Neck And Mid Back Exercises

Are you struggling with neck and mid back pain? In this four short videos we show you some nice easy stretches and exercises to do.

At some point during our lives most of us will experience neck pain. Neck pain affects many people and can be very disabling when it prevents you to do your work or do your normal daily activities. Neck pain is the second most common musculoskeletal condition for which people seek help in the healthcare setting, after back pain.1

Neck pain are often described as pain felt in the neck area, but it can also be accompanied by other symptoms such as referred pain into the shoulder or arm, stiffness or headaches.

Neck Pain Exercises:

  1. Easy Neck stretch

Sit upright with relax shoulders. This stretch will be done to the left.
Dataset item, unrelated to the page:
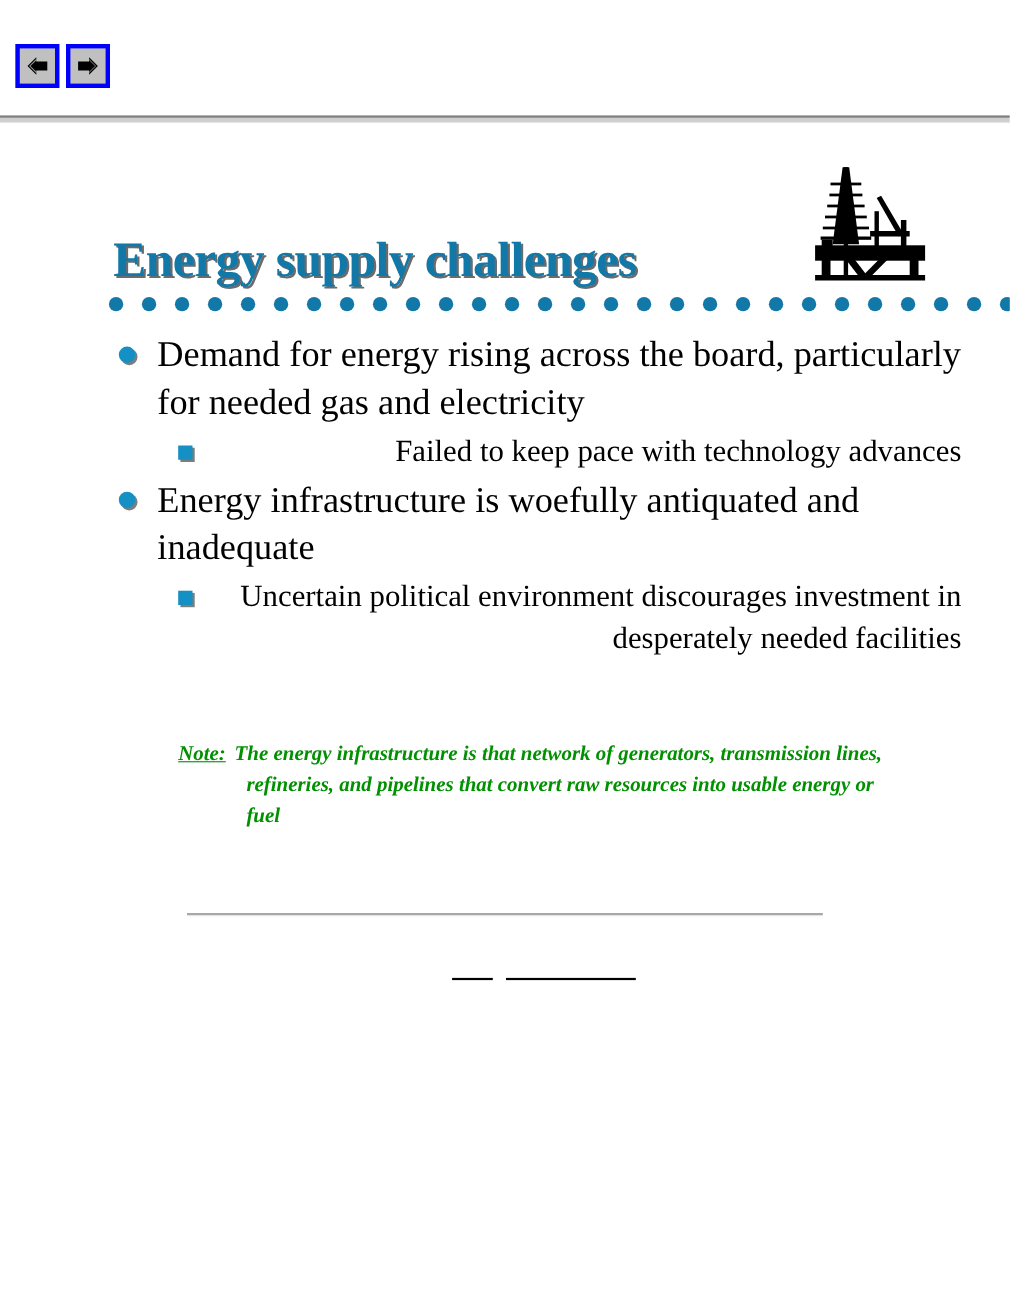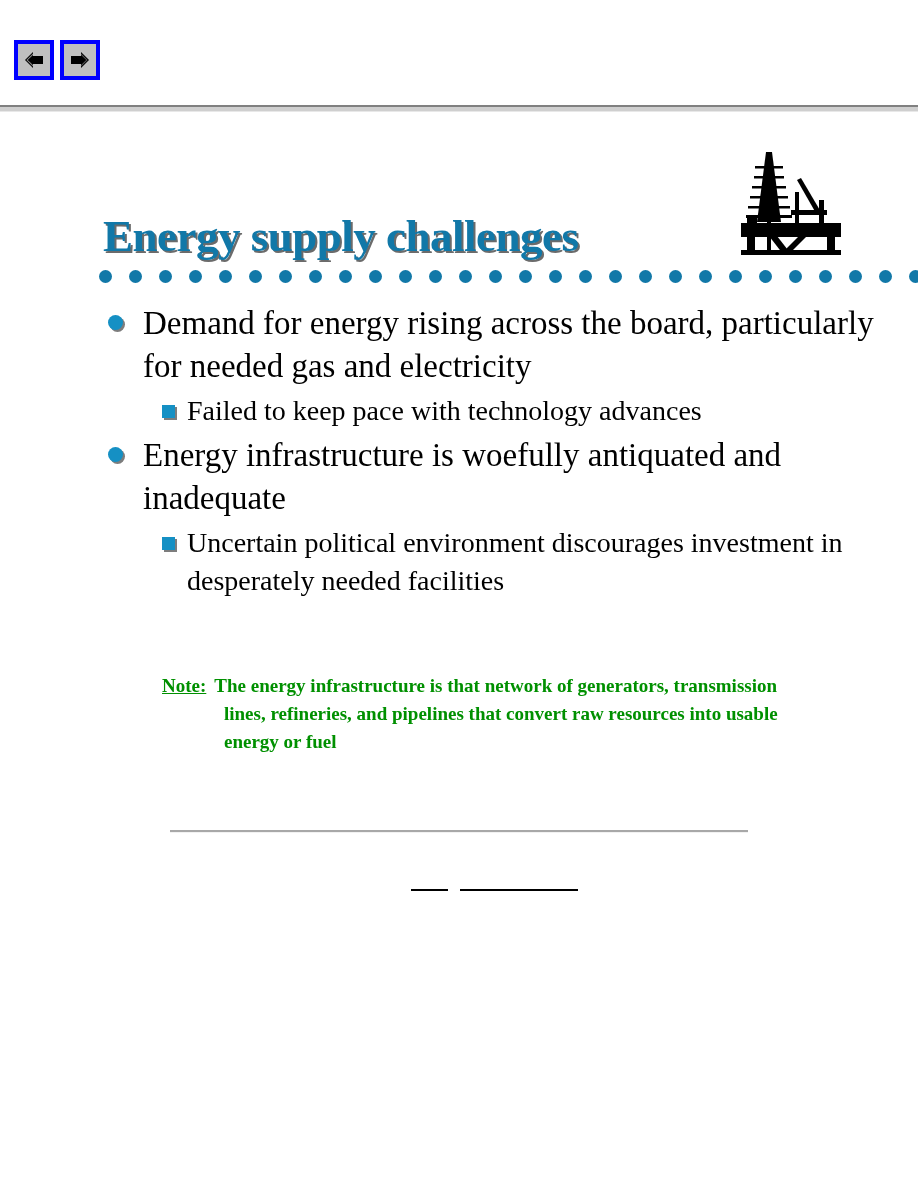"Failed to keep pace with" .lvl2 { padding-right: 59px -> 44px; text-align: none -> right }
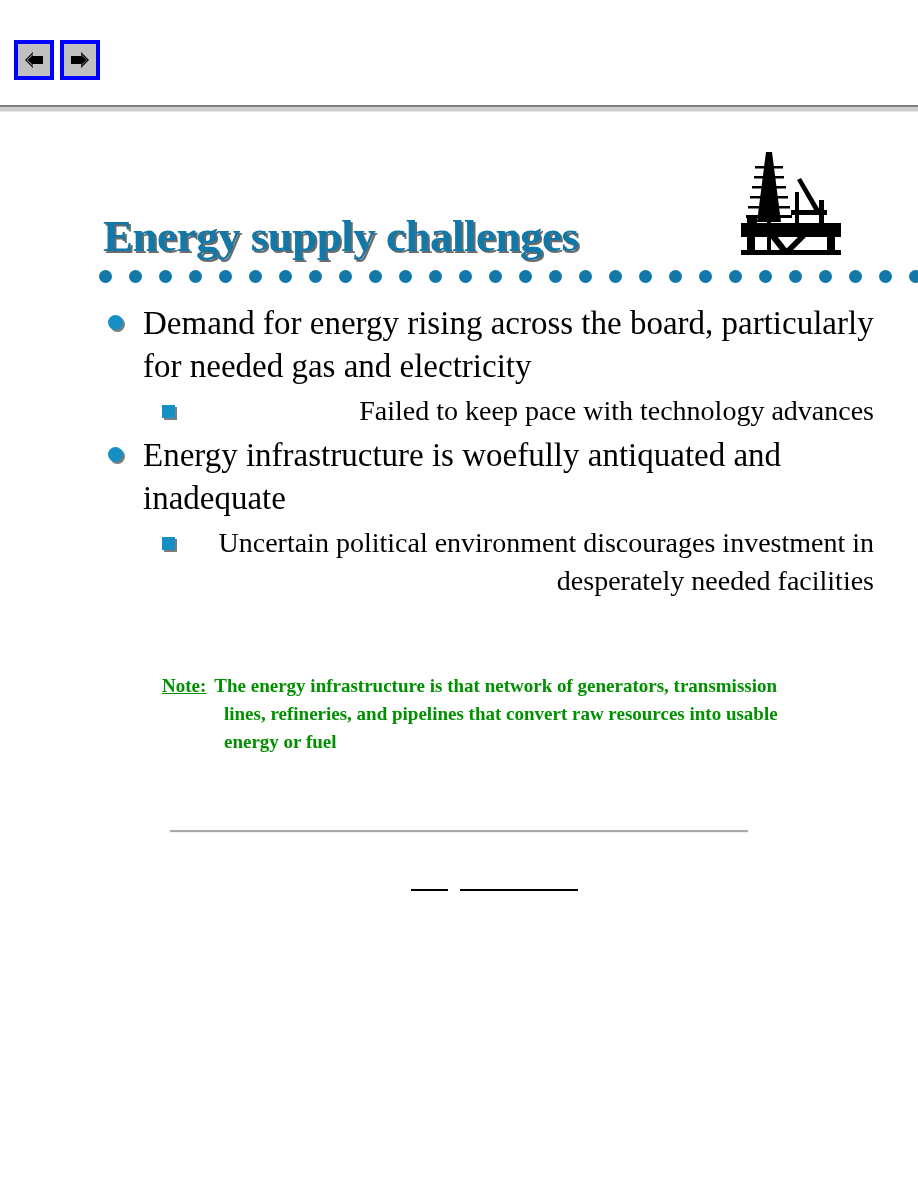"Note: The energy infrastructure is" #note-body { font-style: none -> italic }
Place your left hand on your head, Keep your right shoulder down. Gently pull your head to your left until you feel a stretch. Now you can move your head to different positions to get an optimal stretch. Tilt your head forward or rotate your head to look down to the left. try to hold the stretch for about 30 seconds and gently bring your head back to the starting position.

Repeat this stretch 3 times and do it on both sides. Please use this tip at your own discretion and stop if your symptoms worsen after the stretch.

Please phone us (012 361 8387) or book a session online if you need more help with your neck pain.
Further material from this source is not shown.